In general, use of baits requires less effort than trapping because it can target more than one rodent at a time. Baits are used extensively by the pest management industry and some are available to the public. However, baits are pesticides, and thus pose some level of risk. Baits must be applied according to the label, often in a tamper-resistant station that prevents removal of the bait by children or pets. Loose bait should never be placed in areas where children or pets can access the poison. Other considerations include:

Bait placement

A common misconception about baits is that rodents will actively search them out as a food source. However, if baits (or traps) are placed in areas where rodents are not active, they are unlikely to interact with the device. Therefore, information gained during the inspection should be used to place bait in active rodent runways to increase success.

Food Competition

If rodents have access to fresh produce, high protein items, or other appealing food sources, they are unlikely to feed on a bait. This highlights the importance of sanitation to remove other food options.

Formulation

Professionals have more formulation options than homeowners due to concerns about the safety of applications. No matter what product is selected, it’s important to read and follow label instructions to determine how that product can and should be used most effectively.

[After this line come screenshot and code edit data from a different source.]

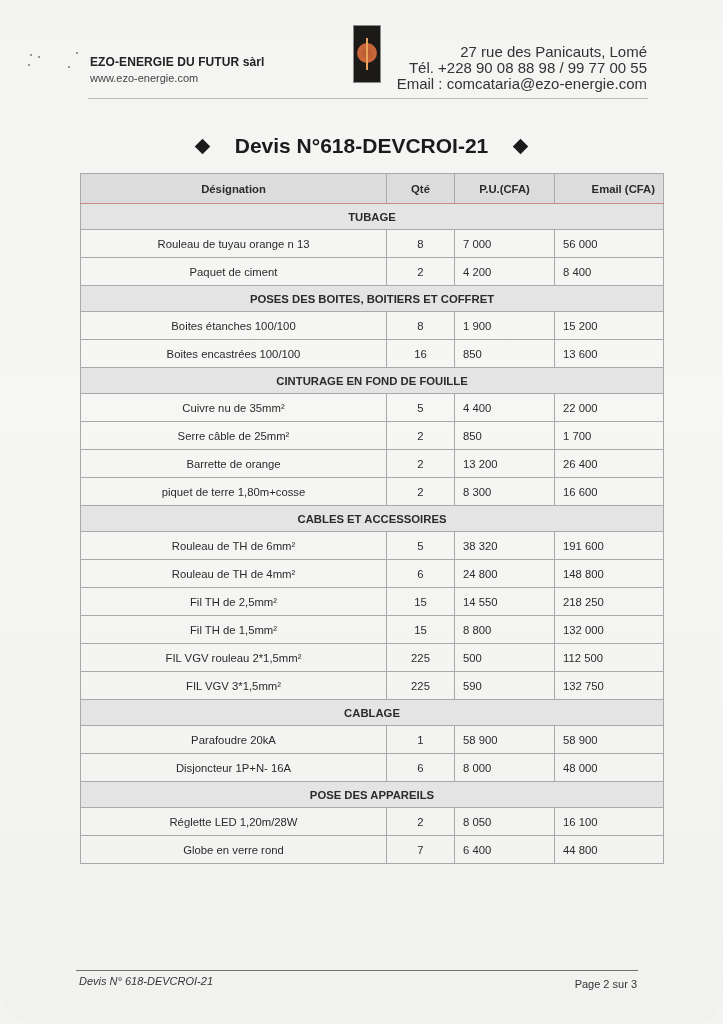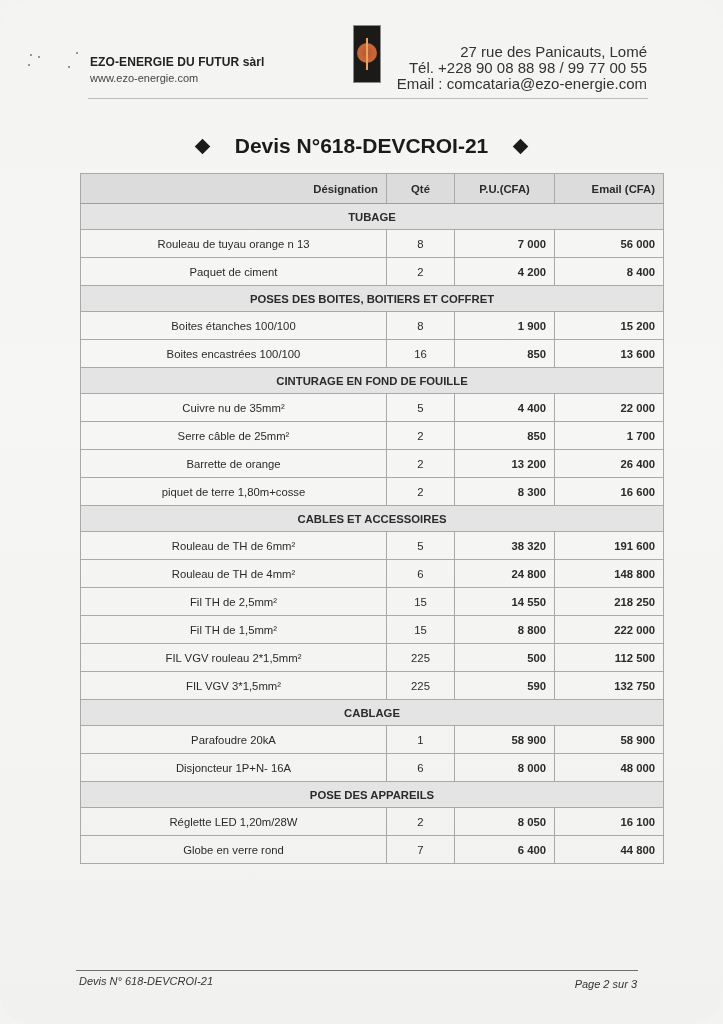"Désignation" th.c-des { text-align: right -> center }
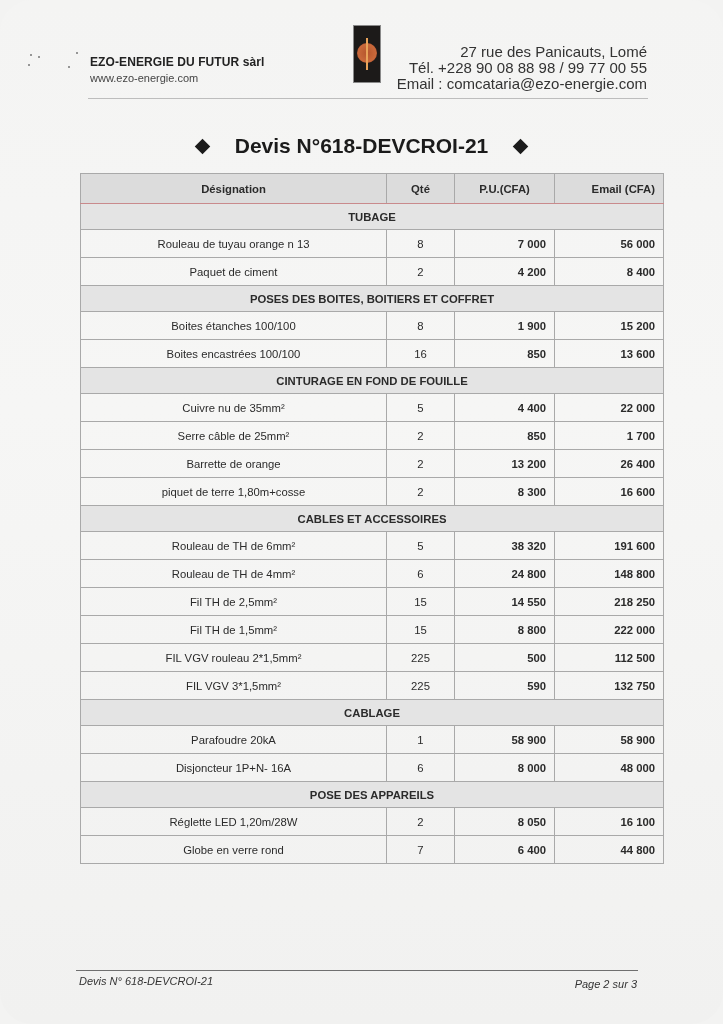"7 000" td.num { font-weight: bold -> none; text-align: right -> none }
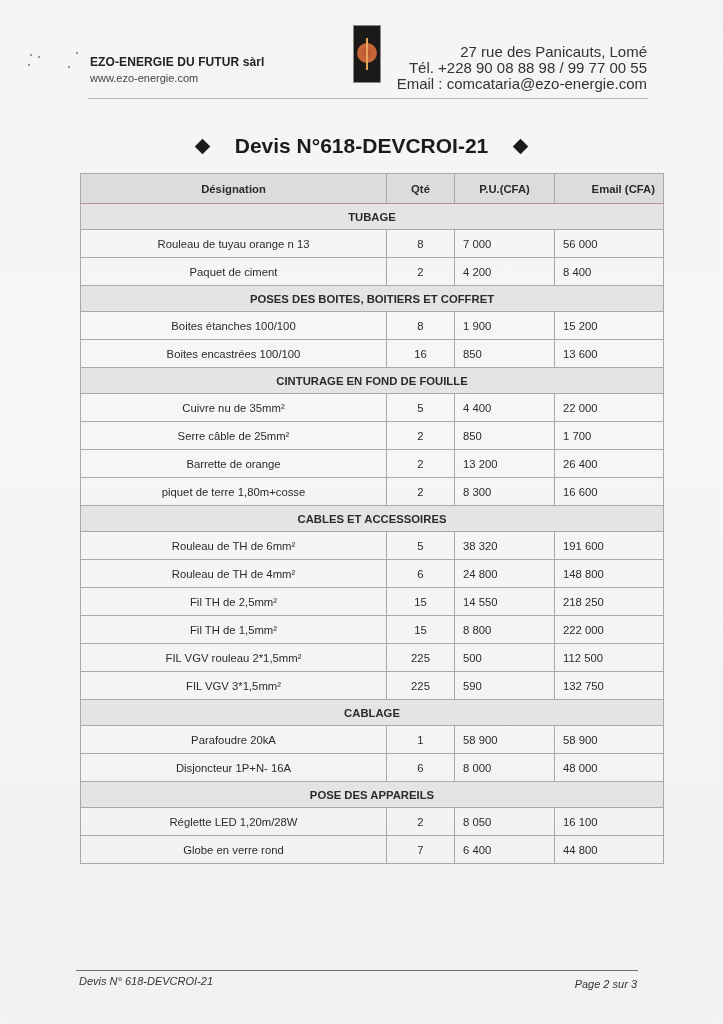"222 000" td.num { text: 222 000 -> 132 000 }
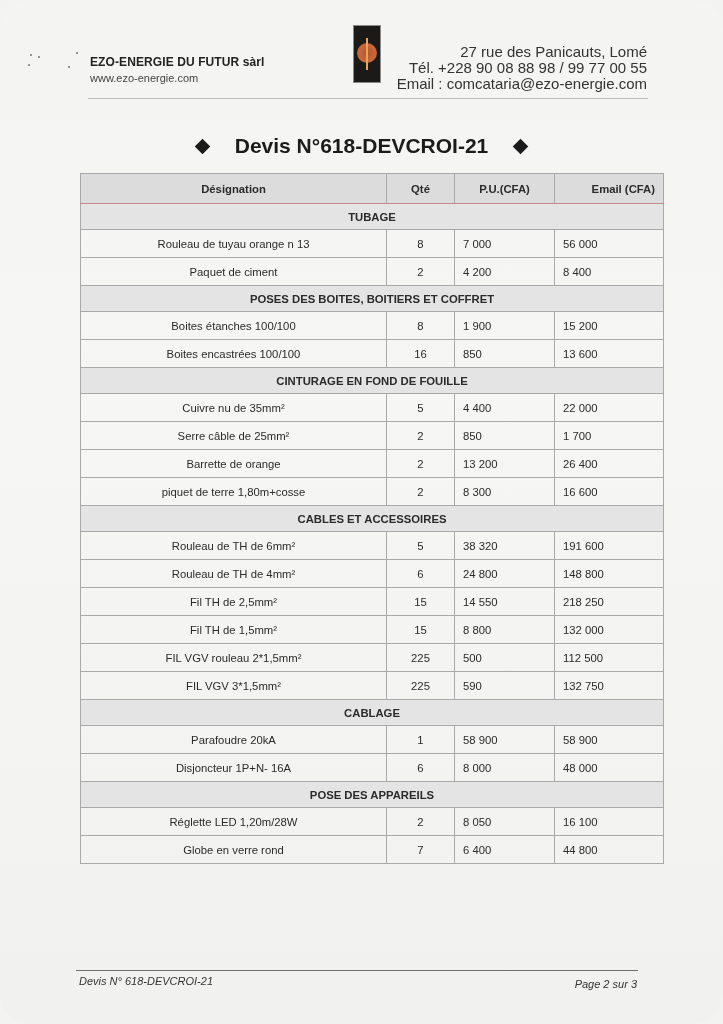"Page 2 sur 3" .ftr-right { font-style: italic -> none }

Dead mice can provide a food source for other pests - in this case, a clothes moth.  Photo: NYSIPM.

Cryptic (unseen) Death

Feeding on baits does not cause rodents to leave the home in search of water. Instead, they tire and look for protected areas. Their death inside walls and other voids, produces a smell that can last for days (mice) to weeks (rats). Dead rodents that are not removed can attract later-stage decomposers such as carpet beetles and clothes moths, which will feed on the hair and skin of rodent carcasses and eventually your wool rugs and clothing.

Non-Target Effects

Rodent baits (rodenticides) can harm non-target animals by exposure to bait or active ingredients. For example, predators such as raptors (birds of prey) and coyotes have experienced health problems, including death, from the presence of rodenticides in their blood, likely from feeding on poisoned rodents. Children and pets can also be exposed to rodenticides.

Resistance

When a group of organisms is constantly exposed to a pesticide, natural variation in the population can give rise to resistance and reduce effectiveness. This emphasizes the need for an integrated approach to rodent management that relies on more than baiting.

Rodenticide Bans

In 2020, the state of California approved a ban on the use of common rodenticides (with a few exceptions) due to documented effects on wildlife and larger ecological concerns. This law sets a precedent for other states to follow, but the ban’s implications on rodent populations and consequent effects on rodent-borne pathogens are not known. See this 2019 article.

Habitat Management

Reducing the number of rodents is important, but long-term prevention with a good management plan is the ultimate goal. This is achieved through sanitation to remove food and water sources (mentioned above) and exclusion to prevent new rodents from entering the building.

Sanitation

Sanitation, also referred to as housekeeping, eliminates sources of food and water and makes the site less attractive. Rodents aren’t fussy and will eat packaged food, spills in hard-to-clean areas, pet food left in bowls, discarded food items, compost, and even pet feces. Water sources can be condensation from motors (refrigerator) and water pipes, leaks from poor pipe connections, puddles of any kind, or natural water sources.

Exclusion

Seal openings that allow pests to enter or move from room to room. There are numerous considerations when performing exclusion, including pest pressure (the attractiveness of the area and the likelihood that rodents are present), opening size, and what exclusion material to use. Visit the Scientific Coalition On Pest Exclusion website for more details.

Monitoring and Record Keeping

Monitoring & Record Keeping: The final part of a rodent management program is to keep records on the success of your efforts—what worked and what didn’t as evidenced by rodent captures. Use our Rodent Monitoring Log (pdf). This can help you to interpret the issue and determine if your efforts are successful.